Sin embargo, él no se movió. Se quedó plantado en el sitio, y Paula se dió cuenta de que no quería acostarse con ella. Por mucho que la deseara, no quería hacer nada de lo que se pudiera arrepentir más tarde. Pero ella, sí. Lo quería y lo necesitaba. Por eso nadó hacia él, se incorporó y, tras ponerse de puntillas, apoyó las manos en sus anchos y húmedos hombros. Por eso alzó la barbilla y le besó. Pedro intentó hacer lo que consideraba correcto: No responder de ninguna manera, aunque le estuviera clavando los dedos en los hombros, aunque estuviera apretando los senos contra su pecho, aunque le hubiera provocado una erección. Lo intentó. Se quedó tan inmóvil como le fue posible y se recordó que no era su tipo de mujer, sino todo lo contrario. Pero fracasó, porque la deseaba más de lo que recordaba haber deseado a nadie. ¿Cómo había conseguido que perdiera la cabeza de tal manera? ¿Sería por sus ojos de largas pestañas? ¿Sería quizá por la melena mojada que caía sobre sus lujuriosas curvas? No lo sabía, pero le había pasado lo mismo durante el trayecto en el coche, y había tenido que hacer un esfuerzo sobrehumano para no apartar la vista de la carretera. De hecho, estaba tan preocupado con su propia reacción que, en cuanto llegaron a la piscina, se excusó para quedarse a solas y liberarse de los pensamientos eróticos que lo atormentaban. Y lo consiguió. Por lo menos, hasta que salió de su habitación y la vio nadando como una morena y voluptuosa sirena. En ese momento, comprendió que Paula Chaves podría ser un problema para él, y decidió sacarla de allí a toda prisa; pero entonces, ella se le acercó, se apretó contra su cuerpo y le dio un beso en los labios, destrozando sus planes. Hasta podía sentir la exquisita caricia de sus endurecidos pezones. Sin embargo, Pedro se limitó a bajar la cabeza para poder susurrarle al oído, aunque era del todo innecesario. ¿Quién les iba a oír? Había dado la tarde libre al chófer y al ama de llaves. Se había encargado de que se quedaran a solas, como si inconscientemente estuviera decidido a verla desnuda y hacerle el amor.

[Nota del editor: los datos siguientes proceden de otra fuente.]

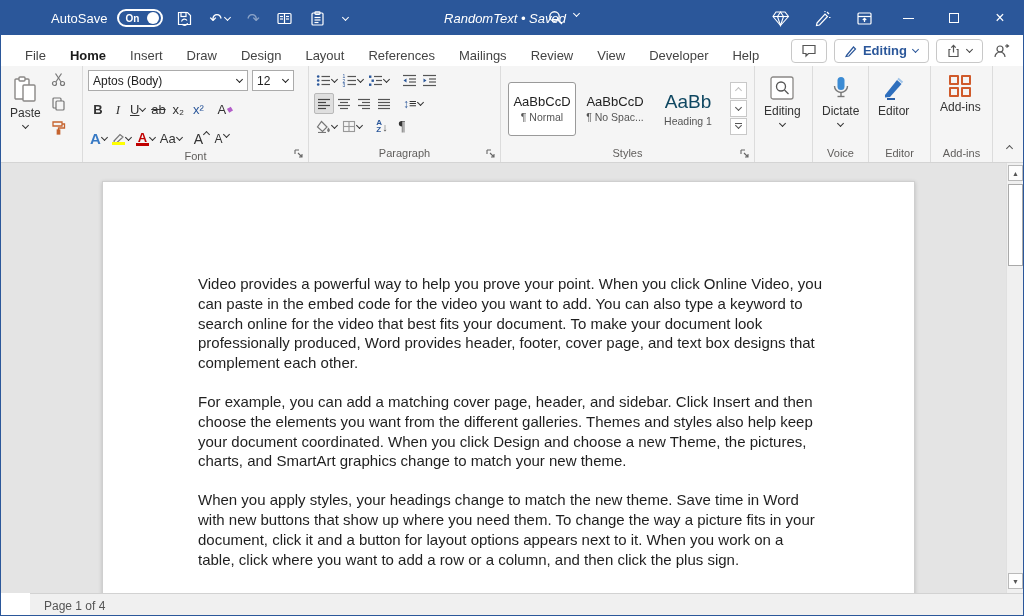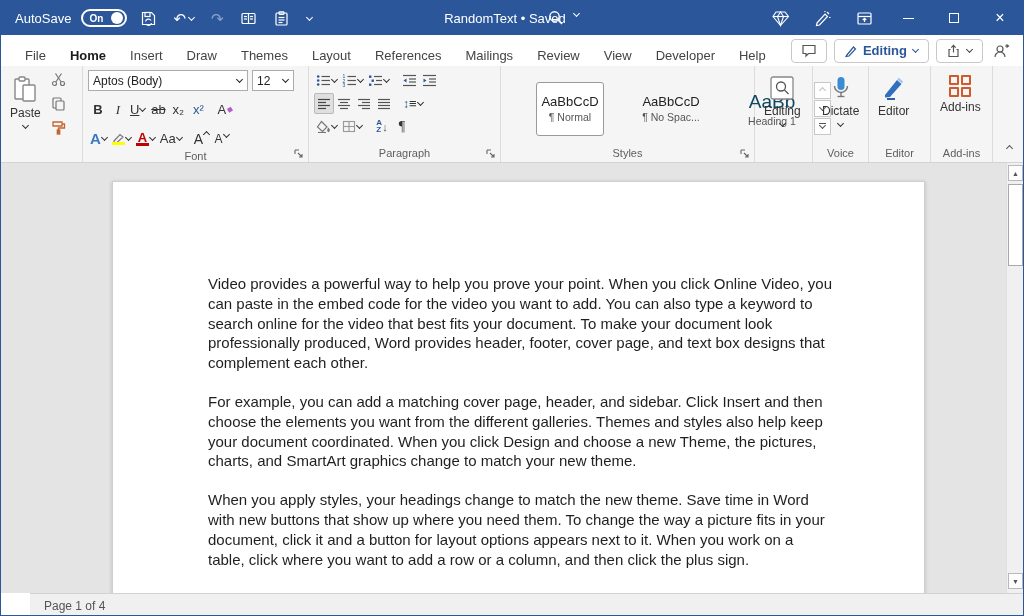--- a/index.html
+++ b/index.html
@@ -9,33 +9,33 @@
 
   
   .chev { display:inline-block; width:5px; height:5px;
     border-right:1.4px solid currentColor; border-bottom:1.4px solid currentColor;
     transform:rotate(45deg); margin:0 1px 2px 1px; }
   .chev.up { transform:rotate(-135deg); margin-top:4px; }
   svg { display:block; }
 
   
   .titlebar { height:34px; background:#2b579a; color:#fff; display:flex;
-    align-items:center; font-size:13px; }
+    align-items:center; font-size:13px;padding-left:36px; }
   .tb-left { display:flex; align-items:center; gap:10px; padding-left:14px; }
   .autosave-pill { width:46px; height:18px; border:2px solid #fff; border-radius:10px;
     display:flex; align-items:center; justify-content:space-between; padding:0 2px 0 6px; cursor:pointer;}
   .autosave-pill .txt { font-size:10px; font-weight:bold; color:#fff; }
   .autosave-pill .knob { width:12px; height:12px; background:#fff; border-radius:50%; }
   .qat-btn { display:flex; align-items:center; gap:2px; padding:3px; border-radius:3px; cursor:pointer; }
   .qat-glyph { font-size:15px; line-height:1; }
   .dim { opacity:.45; }
   .tb-center { position:absolute; left:0; right:0; top:0; height:34px; display:flex;
     align-items:center; justify-content:center; gap:8px; pointer-events:none; }
   .tb-center > * { pointer-events:auto; }
-  .doc-title { display:flex; gap:7px; cursor:pointer; }
+  .doc-title { display:flex; gap:7px; cursor:pointer;font-style:italic; }
   .tb-search { position:absolute; left:546px; top:8px; cursor:pointer; }
   .tb-right { margin-left:auto; display:flex; align-items:center; height:34px; }
   .tb-icon { width:42px; height:34px; display:flex; align-items:center; justify-content:center; cursor:pointer; }
   .winctl { width:46px; }
   .winctl .box { width:10px; height:10px; border:1.3px solid #fff; }
   .winctl .line { width:11px; height:0; border-top:1.4px solid #fff; }
   .winctl .x { font-size:16px; line-height:1; }
 
   
   .tabrow { height:31px; background:#fff; display:flex; align-items:center; font-size:13px;
@@ -81,21 +81,21 @@
   
   .grp-paragraph { width:192px; }
   .para-col { display:flex; flex-direction:column; gap:2px; width:100%; padding:1px 2px; }
   .para-row { display:flex; align-items:center; }
 
   
   .grp-styles { width:254px; }
   .styles-gallery { display:flex; gap:5px; align-items:center; padding:4px 2px 0 4px; }
   .style-card { width:68px; height:54px; border:1px solid transparent; border-radius:3px;
     display:flex; flex-direction:column; align-items:center; justify-content:center; gap:2px;
-    cursor:pointer; background:transparent;margin-left:28px; }
+    cursor:pointer; background:transparent; }
   .style-card.selected { border:1px solid #9a9a9a; background:#fff; box-shadow:inset 0 0 0 1px #fff; }
   .style-preview { font-size:13px; color:#222; white-space:nowrap; overflow:hidden; max-width:64px; }
   .style-preview.h1 { font-size:19px; color:#0f4761; }
   .style-name { font-size:10.5px; color:#555; white-space:nowrap; overflow:hidden; max-width:64px; }
   .styles-scroll { display:flex; flex-direction:column; gap:1px; margin-left:3px; }
   .sbtn { width:17px; height:17px; border:1px solid #c8c8c8; background:#fff; display:flex;
     align-items:center; justify-content:center; cursor:pointer; color:#555; }
   .sbtn .bar { width:7px; border-top:1.3px solid currentColor; margin-bottom:1px; }
   .sbtn.disabled { color:#c0c0c0; }
 
@@ -104,21 +104,21 @@
   .grp-editor { width:62px; }
   .grp-addins { width:62px; }
   .ribbon-collapse { position:absolute; right:10px; bottom:5px; color:#555; cursor:pointer; }
 
   
   .addins-grid { width:22px; height:22px; display:grid; grid-template-columns:1fr 1fr; gap:2px; }
   .addins-grid div { border:2px solid #d05a2b; border-radius:1px; }
 
   
   .canvas { height:430px; background:#e4e4e4; position:relative; overflow:hidden; }
-  .page { position:absolute; left:111px; top:18px; width:813px; height:430px; background:#fff;
+  .page { position:absolute; left:101px; top:18px; width:813px; height:430px; background:#fff;
     border:1px solid #cfcfcf; box-shadow:0 1px 4px rgba(0,0,0,.18);
     padding:92px 91px 0 95px; cursor:text; }
   .page p { font-size:15px; line-height:19.8px; color:#1f1f1f; margin-bottom:19px; }
 
   .vscroll { position:absolute; right:0; top:0; width:17px; height:430px; background:#f0f0f0;
     border-left:1px solid #e0e0e0; }
   .scroll-btn { position:absolute; left:1px; width:15px; height:16px; background:#fdfdfd;
     border:1px solid #b9b9b9; color:#555; font-size:7px; display:flex; align-items:center;
     justify-content:center; cursor:pointer; }
   .scroll-thumb { position:absolute; left:1px; top:21px; width:15px; height:82px; background:#fff;
@@ -231,21 +231,21 @@
         <span class="x">×</span>
       </div>
   </div>
 </div>
 
 <div class="tabrow">
   <span class="tab">File</span>
   <span class="tab active">Home</span>
   <span class="tab">Insert</span>
   <span class="tab">Draw</span>
-  <span class="tab">Themes</span>
+  <span class="tab">Design</span>
   <span class="tab">Layout</span>
   <span class="tab">References</span>
   <span class="tab">Mailings</span>
   <span class="tab">Review</span>
   <span class="tab">View</span>
   <span class="tab">Developer</span>
   <span class="tab">Help</span>
 
   <div class="tabrow-right">
     <div class="pillbtn">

–No podemos hacer esto –dijo con voz ronca.
–¿Por qué no?
Él respiró hondo y la miró a los ojos.
–Porque… Porque no tendría sentido –acertó a responder.
–¿Sentido?
Pedro asintió. La ropa de Paula Chaves era tan vieja como su moto, lo cual demostraba que no nadaba en la abundancia. Y él no era estúpido. La prensa del corazón lo presentaba constantemente como un gran partido, una pieza de lo más apetecible para muchas mujeres. Pero ella no tenía ninguna posibilidad de llevarlo al altar, y era importante que destruyera sus absurdas fantasías antes de que hicieran nada. Debía saber que solo le podía dar sexo, que no tenían ningún futuro.
–Me voy mañana por la mañana. Y, aunque no me fuera, seguiría siendo un error –afirmó–. Somos demasiado distintos.
–¡No me importa lo distintos que seamos!
Pedro entrecerró los ojos. Su declaración fue tan sincera y ferviente que lo desarmó casi por completo.
–¿Estás segura de que quieres seguir adelante? –preguntó, tuteándola por primera vez.
–Lo estoy.
–Bueno, si estás tan segura como dices, debes saber que no significaría nada. Sería sexo… Una noche de amor y nada más.
Ella dudó un momento antes de hablar, como si estuviera sopesando sus palabras.
–¿Y si solo busco sexo? –replicó con sensualidad.
Él pensó que su contestación era tan correcta como incorrecta a la vez, como encender un fuego y apagarlo al mismo tiempo.